MuSK MG IgG4 antibodies block binding between Lrp4 and MuSK and inhibit Agrin-stimulated MuSK phosphorylation in muscle. (A) IgG4 antibodies from MuSK MG patients but not IgG1-3 from the same patients significantly inhibit Agrin-dependent binding between MuSK and Lrp4. IgG1-3 antibodies from MuSK MG patients and IgG4 and IgG1-3 antibodies from AChR MG and healthy controls moderately and equally reduce association between MuSK and Lrp4. The values for these control groups do not differ from one another but differ significantly from those for MuSK MG patient IgG4 (P < 0.05, n = 3). (B) Mutation of MuSK I96 fails to reduce binding of AP-ecto-MuSK to IgG4 antibodies from patient 1 (P > 0.05, n = 3). (C) IgG4 antibodies from MuSK MG patients but not from an AChR MG patient or a healthy control inhibit Agrin-stimulated MuSK phosphorylation in C2 myotubes. (D) IgG4 antibodies from MuSK MG patients reduce MuSK phosphorylation (*P < 0.01, n = 4).

Fig. 3.

IgG4 antibodies from MuSK MG patients fail to reduce MuSK phosphorylation in 3T3 cells transfected with MuSK but not Lrp4. (A) The diagram of the MuSK activation loop shows the substitutions in rodent MuSK that increase MuSK kinase activity. (B) MuSK tyrosine phosphorylation in yeast is enhanced to levels that are comparable to the insulin receptor (IRK) by mutation of D753 or L745/S746 in rodent MuSK (L746/S747 in human MuSK). Yeast were transformed with plasmids encoding fusion proteins between the DNA binding domain (BD) of GAL4 and MuSK or IRK. (C) MuSK tyrosine phosphorylation in 293 cells is enhanced 50-fold by mutation of D753. 293 cells were transfected with wild-type Myc-MuSK (21), Myc-MuSK K608A, a kinase-inactive form of MuSK, or Myc-MuSK D753A. (D) Tyrosine phosphorylation of MuSK L746M/S747T-GFP is detectable 24 h after transfection and increases over the next 12 h.
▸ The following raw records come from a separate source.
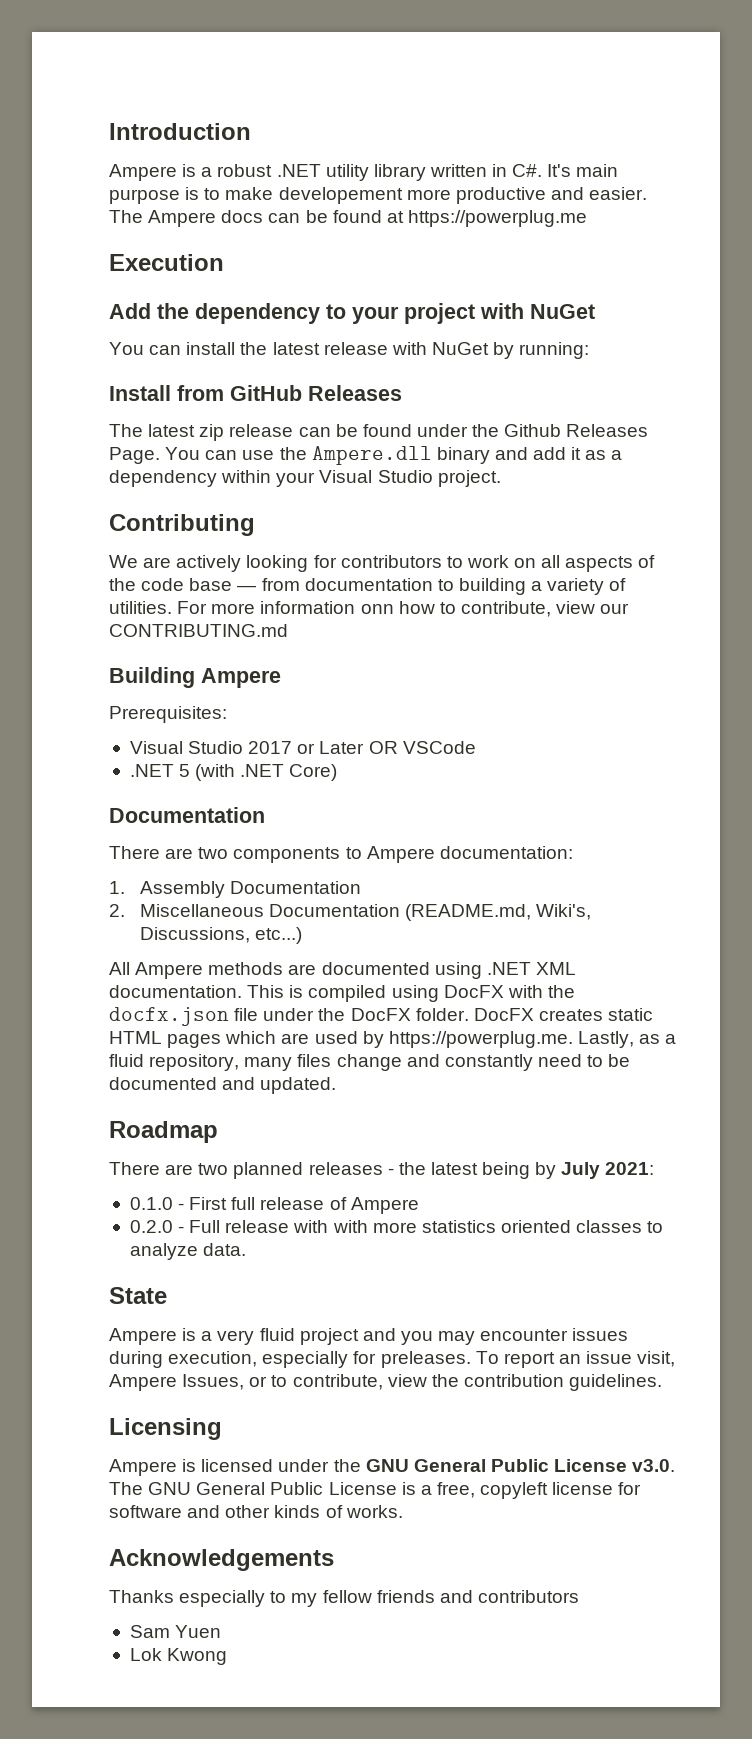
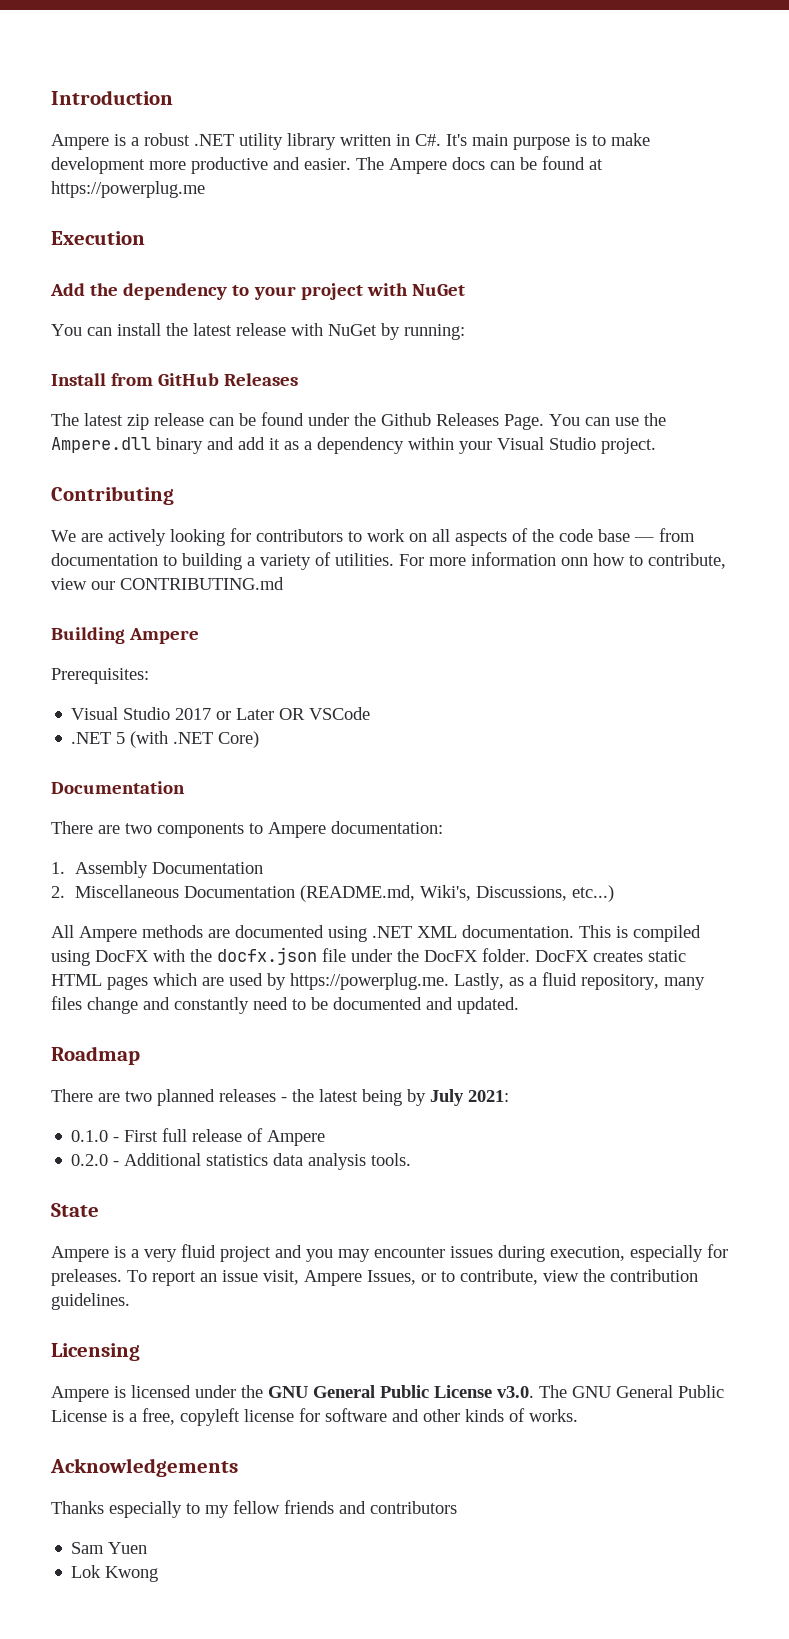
[278,187,403,204] developement -> [51,157,145,174] development
[189,1220,664,1233] [129,1243,247,1260] Full release with with more statistics oriented classes to analyze data. -> [124,1153,412,1170] Additional statistics data analysis tools.

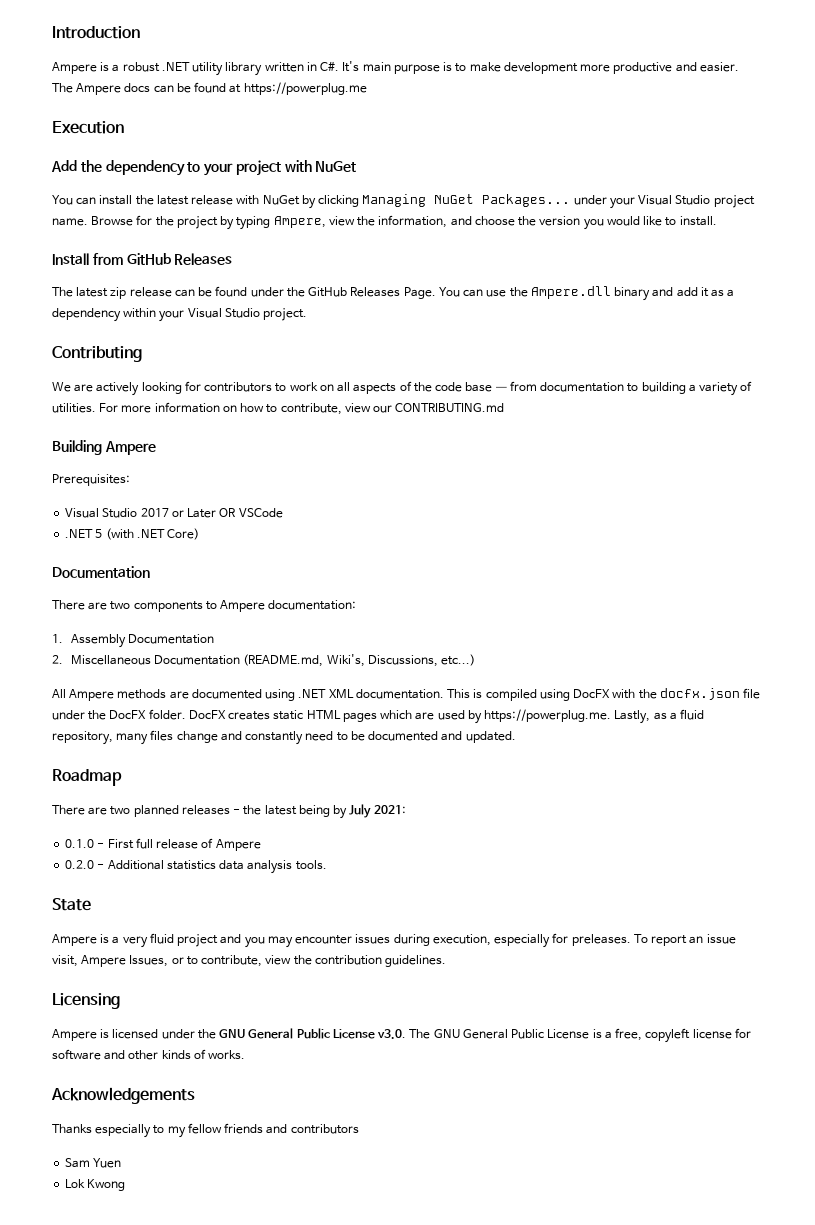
[404,324,465,340] running: -> [318,194,755,209] [52,215,717,230] clicking Managing NuGet Packages... under your Visual Studio project name. Browse for the project by typing Ampere, view the information, and choose the version you would like to install.
[381,413,431,426] Github -> [308,287,348,297] GitHub
[561,557,588,566] onn -> [222,405,237,412] on

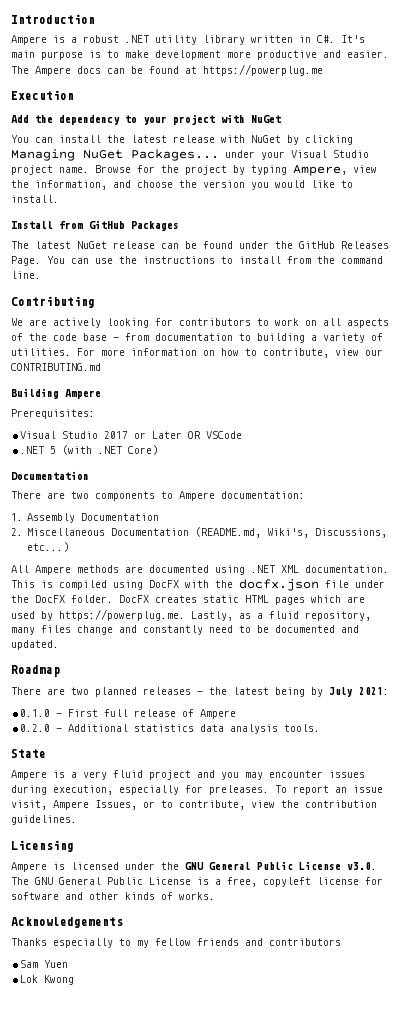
[174,253,233,265] Releases -> [131,221,179,231] Packages
[110,287,127,299] zip -> [77,241,107,249] NuGet
[530,286,735,301] [52,308,308,322] Ampere.dll binary and add it as a dependency within your Visual Studio project. -> [143,256,383,264] [11,271,41,279] instructions to install from the command line.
Nearly all tyrosine phosphorylated MuSK is on the cell surface, because it is removed by digestion of cell-surface proteins with trypsin. (E–G) IgG4 antibodies from MuSK MG patients, a healthy control (HC), or an AChR MG patient were added to cells 12 h after transfection. (F) Differences in MuSK phosphorylation in cells treated with patient 1 or control antibodies are not significant (P > 0.05) at 24 or 36 h (n = 4). (G) The level of MuSK phosphorylation in cells treated with patient or control antibodies (●, value from separate experiments; -, mean value).

Fig. 4.

IgG4 antibodies from MuSK MG patients do not reduce MuSK cell-surface expression. 3T3 cells, which were transiently transfected with MuSK-GFP, were treated with MuSK MG IgG4 antibodies for 24 h (Fig. 3). Cells were harvested or treated with trypsin before harvesting. MuSK-GFP was immunoprecipitated from lysates and detected in Western blots using antibodies to GFP, and the level of GAPDH in lysates was determined by Western blotting.